316. Der Farrnsamen.

Westfalia, 1830. Redeker, Westfälische Sagen, Nr. 46.


Der Farrnsamen hat die wunderbare Eigenschaft, daß er unsichtbar macht. Er ist aber schwer zu finden, denn er reift nur in der Mittsommersnacht von zwölf bis eins. Und dann fällt er gleich ab und ist verschwunden. Einem Manne in Bergkirchen ging es einmal wunderlich damit. Er suchte gerade in dieser Nacht sein verlorenes Füllen und kam da durch eine Wiese, in welcher gerade Farrnsamen reifte, und so fiel ihm dieser in die Schuhe. Des Morgens kehrte er wieder nach Hause zurück, trat in die Stube und setzte sich. Es kam ihm seltsam vor, daß Frau und Hausgenoßen ihn gar nicht beachteten. Da sprach er: »Das Fohlen habe ich nicht gefunden.« Alle, die in der Stube waren, erschraken sichtlich. Sie hörten die Stimme des Mannes und sahen doch niemand. Da rief ihn die Frau bei Namen und meinte, er müße sich wol versteckt haben. Er aber stand auf, stellte sich mitten in die Stube und sagte: »Was rufest du, ich stehe ja hier nahe vor dir.« Da wurde der Schreck noch größer, denn man hatte aufstehen und gehen gehört und sah doch nichts. Der Mann aber merkte nun, daß er unsichtbar sei. Und zugleich fiel ihm ein, er möchte wol Farrnsamen in den Schuhen haben, denn es drückte ihn, als wenn [276] Sand darin wäre. Er zog sie ab und stäubte sie aus. Und wie er das that, stand er sichtbar da vor aller Augen.

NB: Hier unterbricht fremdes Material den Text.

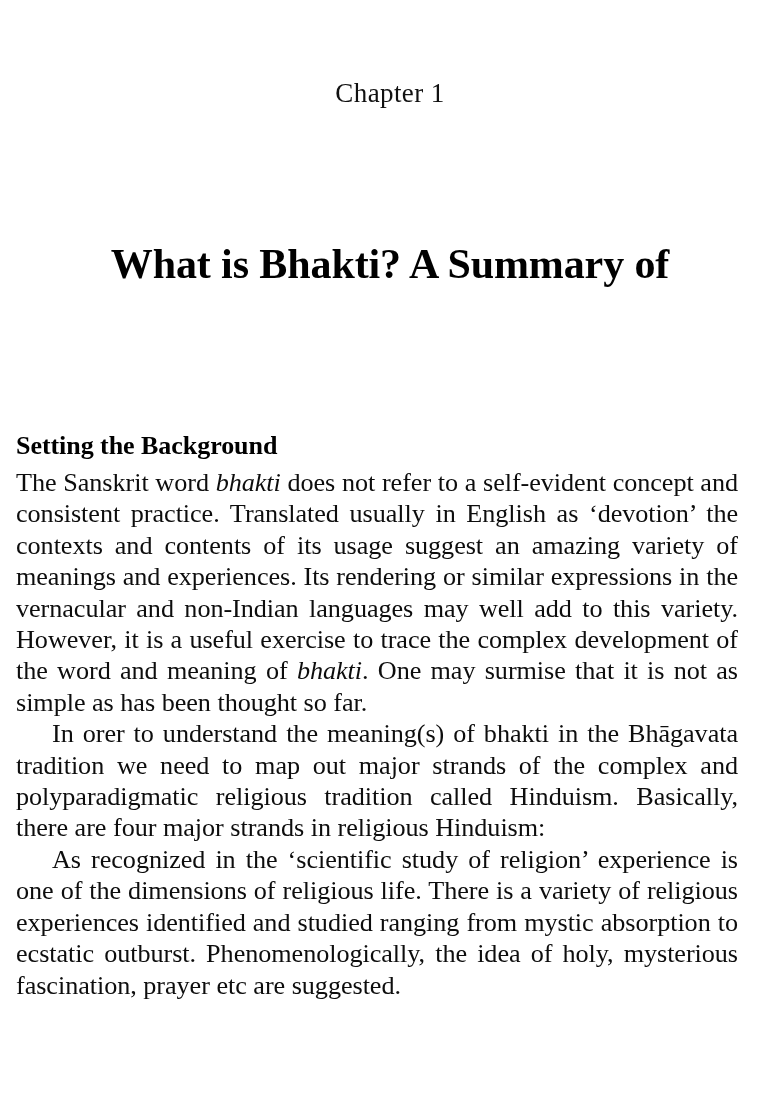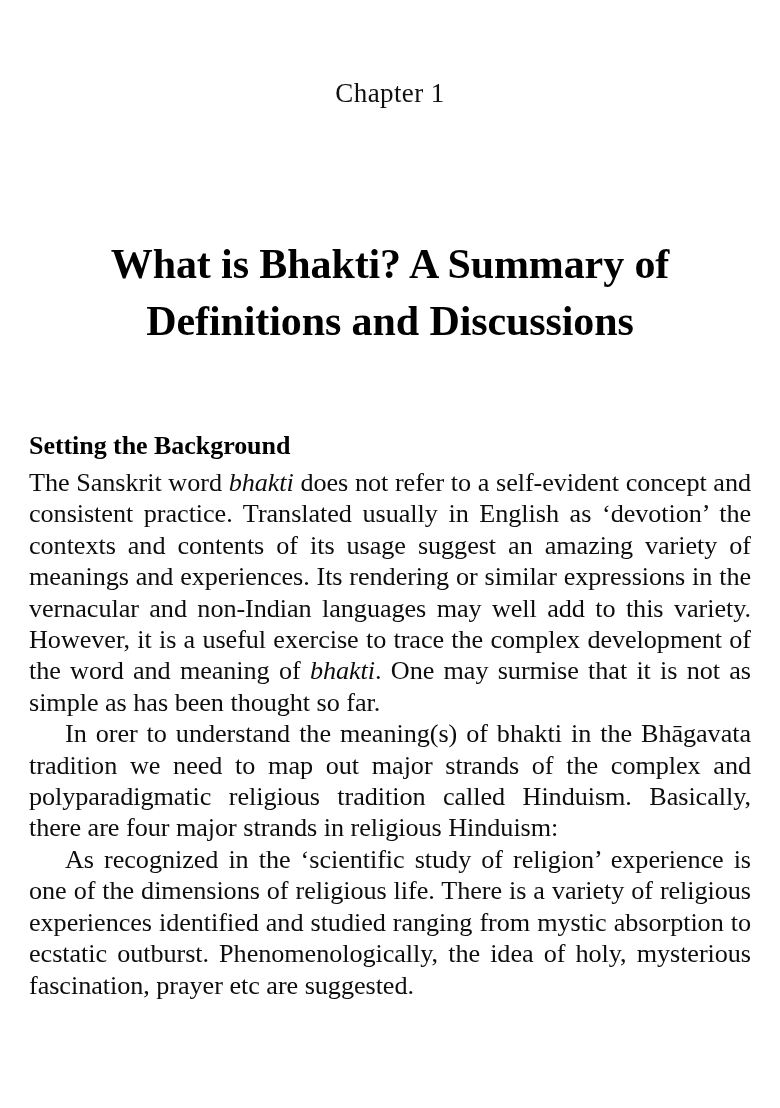--- a/index.html
+++ b/index.html
@@ -98,7 +98,6 @@
 
   <h1 class="chapter-title">
     <span class="title-line">What is Bhakti? A Summary of</span>
-    <span class="title-line">Definitions and Discussions</span>
   </h1>
 
   <div class="body-col">

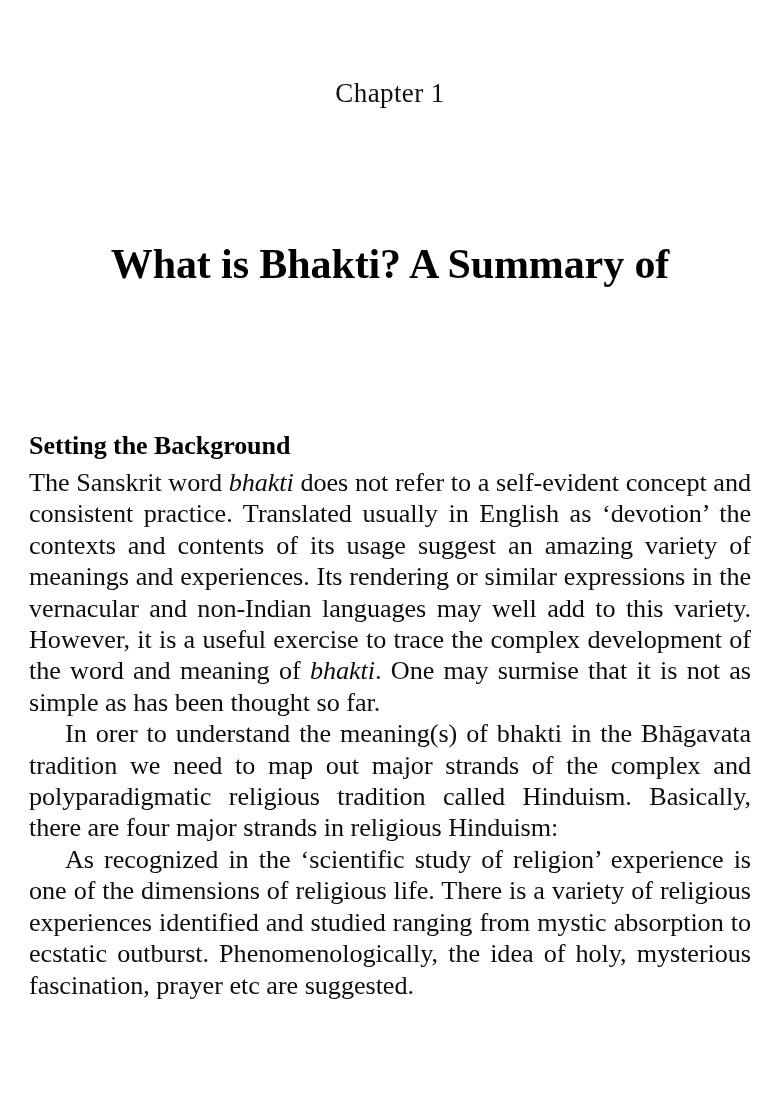--- a/index.html
+++ b/index.html
@@ -59,7 +59,7 @@
   .body-col {
     position: absolute;
     top: 430px;
-    left: 29px;
+    left: 16px;
     width: 722px;
   }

Vgl. Grimm, Mythologie, S. 1160; Märkische Sagen, Nr. 191, 330; Shakspeare, K. Henry IV., Th. 1, Act 2, Sc. 1: »We have the receipt of fern seed, we walk invisible.« In Bechstein's Deutschem Sagenbuch (Nr. 753) wird dieselbe Erzählung nach Berka an der Werra verlegt; die Faßung ist oft wörtlich die Redeker'sche oder vielmehr die Grimm's Mythologie (S. 1160) entnommene. – Pröhle, Unterharzsagen, Nr. 327, verleiht die Johannisblume gleiche Gabe. Nach Meier, Schwäbische Sagen, Nr. 267, bringt der Teufel den Farrnsamen in der Christnacht zwischen 11 und 12 Uhr, er verleiht die Kraft, so viel zu arbeiten, wie sonst 20-30 Mann. In Tirol glaubt man, daß die Farrn in der Johannisnacht blühen und in der Mitternachtstunde ihren Samen abwerfen; V. Zingerle in Wolf, Zeitschrift, I, 238, 330. Farrnwurzel an Johann gegraben und an freier Luft getrocknet, daß kein Sonnenstrahl auf sie falle, sichert jedweden Ort, wo sie aufgehängt wird, vor dem Wetterstreich; ihr Name ist Johanneswurz; Leoprechting, S. 101. Andere unsichtbar machende Dinge bespricht Liebrecht zu Gervasius von Tilbury, S. 101.